2. September 2014 | Themenbereich: Niedersachsen, Verkehr | Drucken

Niedersachsens Minister für Inneres und Sport, Boris Pistorius, äußert sich angesichts der aktuellen Diskussion bezüglich der vermeintlichen Lücken im Datenschutz vor dem geplanten Pilotprojekt zur sogenannten „Section Control“ in Niedersachsen.

Pistorius sagt: „Laut der Mitteilung des Landesbeauftragten für Datenschutz (LfD) liegen die materiell-rechtlichen Voraussetzungen für den Einsatz einer „Section Control“-Pilotanlage in Niedersachsen vor, sofern:

die Anlage nur zur Feststellung einer etwaigen Geschwindigkeitsüberschreitung genutzt wird und die erhobenen Daten somit zu keinen anderen Zwecken genutzt werden,
die Feststellung der Geschwindigkeitsübertretung bzw. der Nicht-Übertretung unverzüglich erfolgt,
technisch gesichert ist, dass Nichttrefferfälle (die Durchschnittsgeschwindigkeit ergibt keine Überschreitung der zulässigen Höchstgeschwindigkeit) sofort spurenlos und ohne die Möglichkeit, einen Personenbezug herzustellen, gelöscht werden und
die Anlage nach ihrer Installation in einem Zeitraum von maximal 18 Monaten betrieben wird.

Selbstverständlich wird diese Anlage vor dem Einsatz im Straßenverkehr, wie es in solchen Fällen verpflichtend ist, auch noch technisch-organisatorisch bezüglich der Datensicherheit grundlegend vom LfD überprüft werden.

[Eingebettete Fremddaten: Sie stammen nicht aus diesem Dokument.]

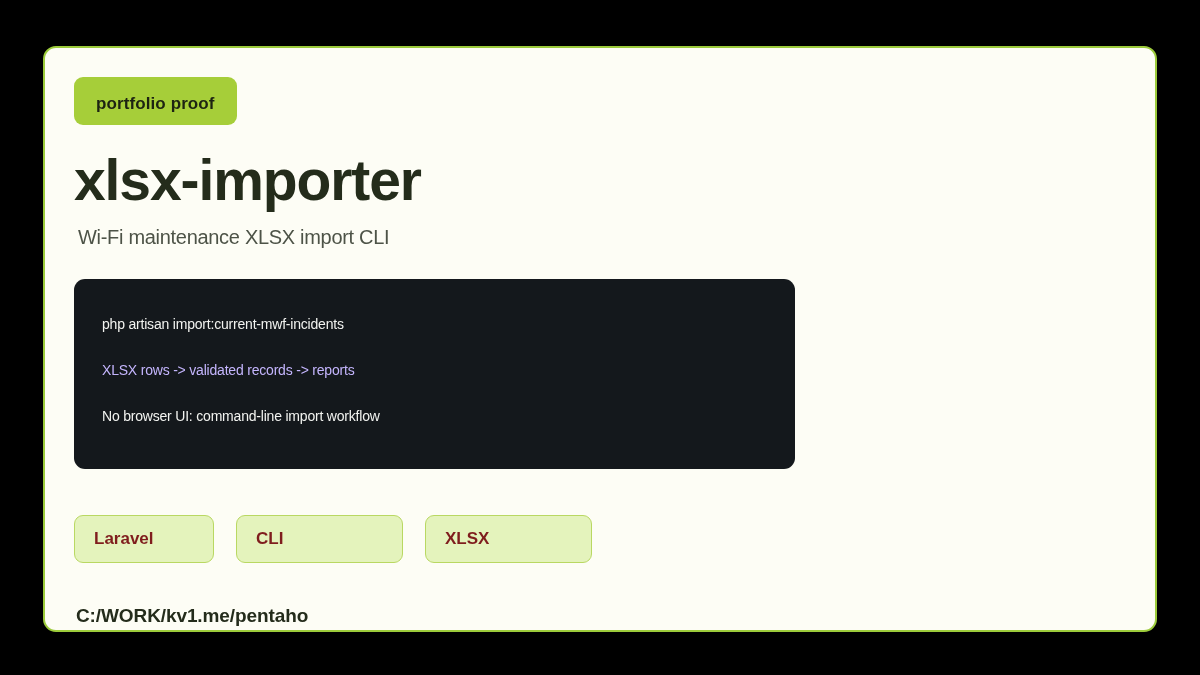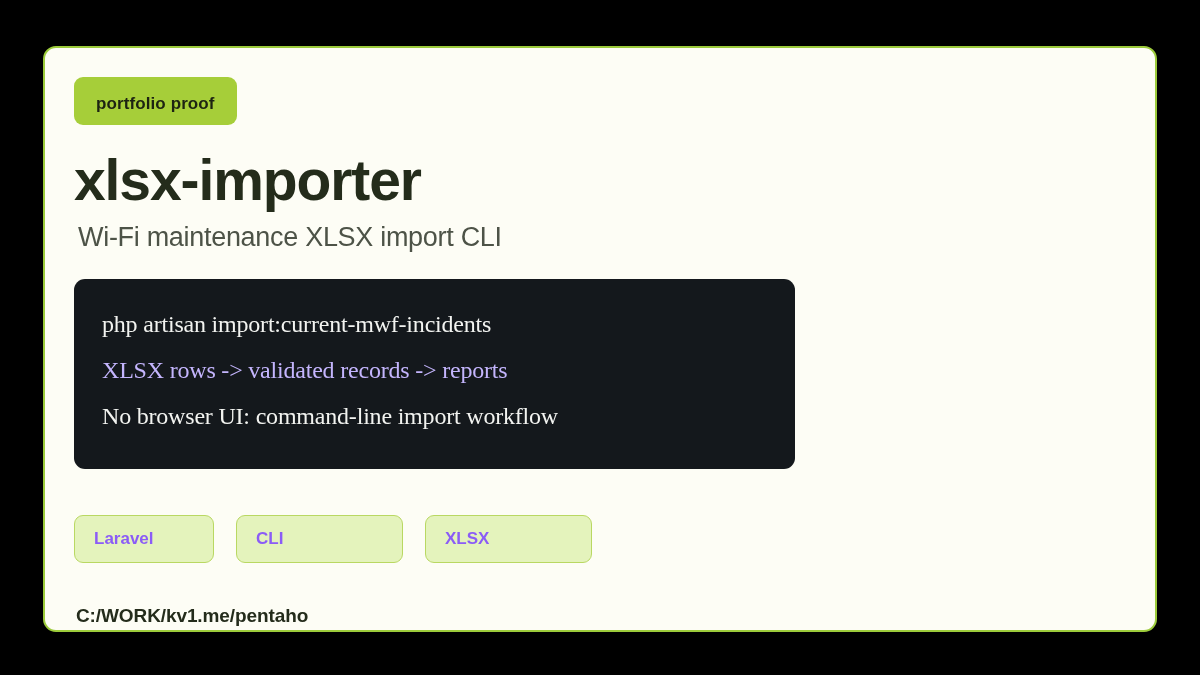"Wi-Fi maintenance XLSX import CLI" .subtitle { font-size: 27px -> 20px }
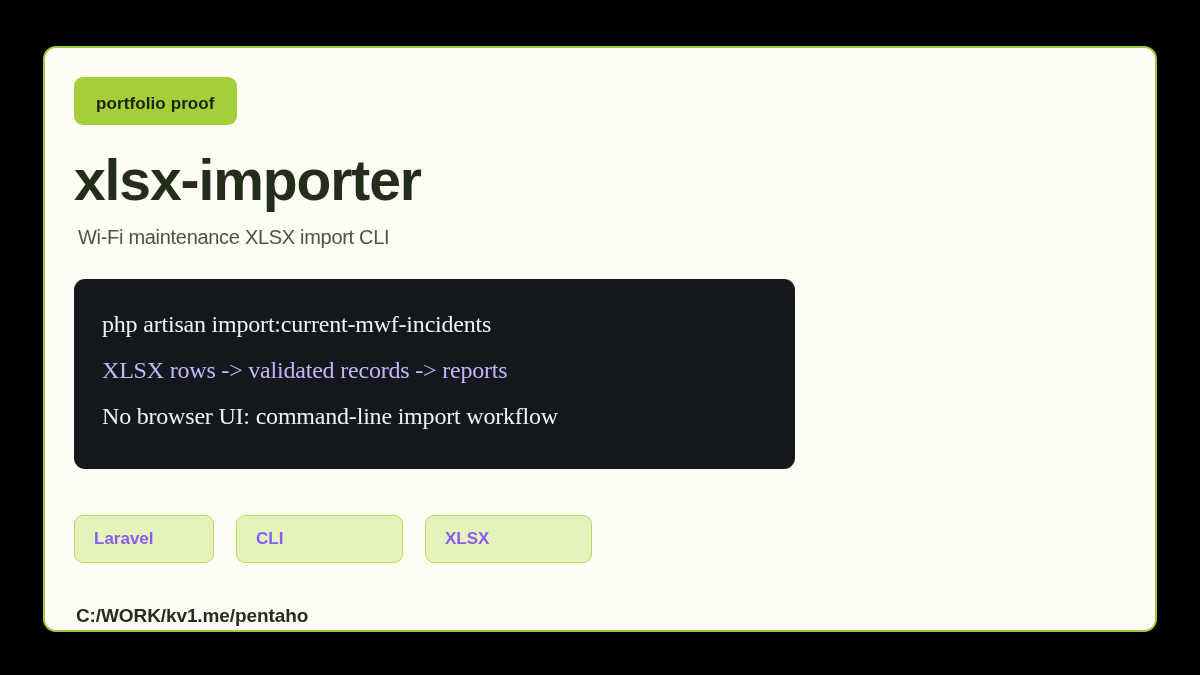"php artisan import:current-mwf-incidents" .term-line { font-family: Liberation Serif, serif -> none; font-size: 24px -> 14px }
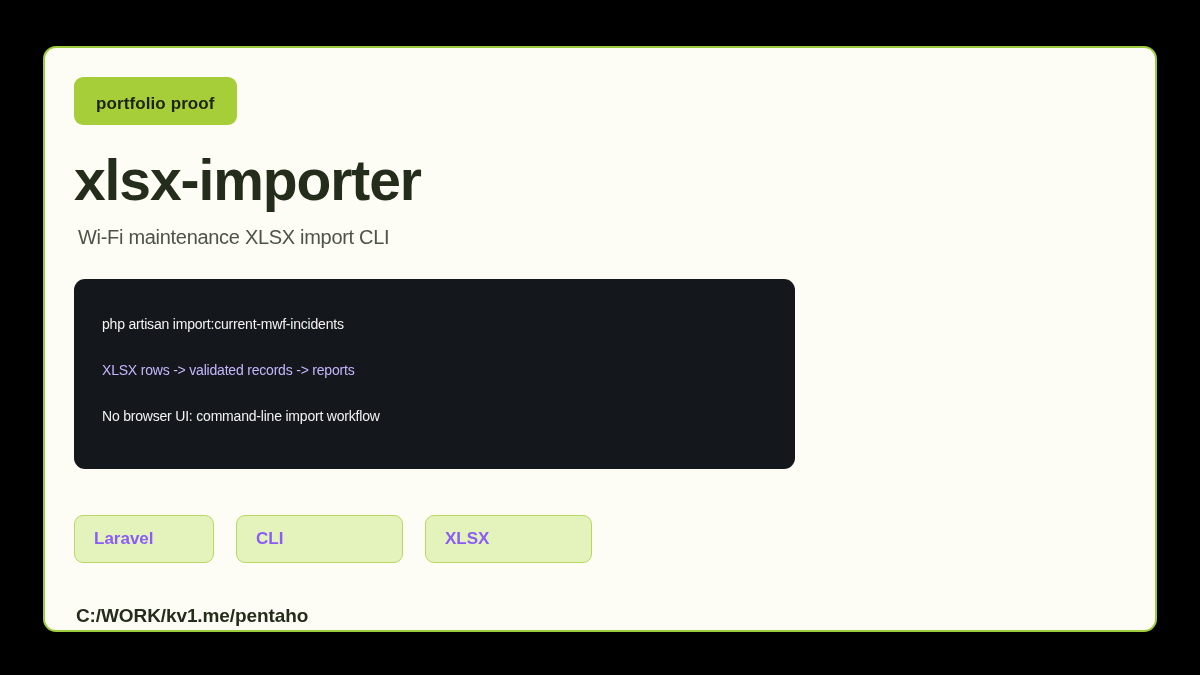"Laravel" .chip { color: #8b5cf6 -> #7f1d1d }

Wir tragen besondere Sorge dafür, dass die hohen Anforderungen an die Datensicherheit im Rahmen dieses Pilotprojektes, wie auch generell, zu 100 Prozent erfüllt werden.“

Die Aussagen von Herrn Pistorius zum Datenschutz sind mit dem Landesbeauftragten für Datenschutz abgestimmt.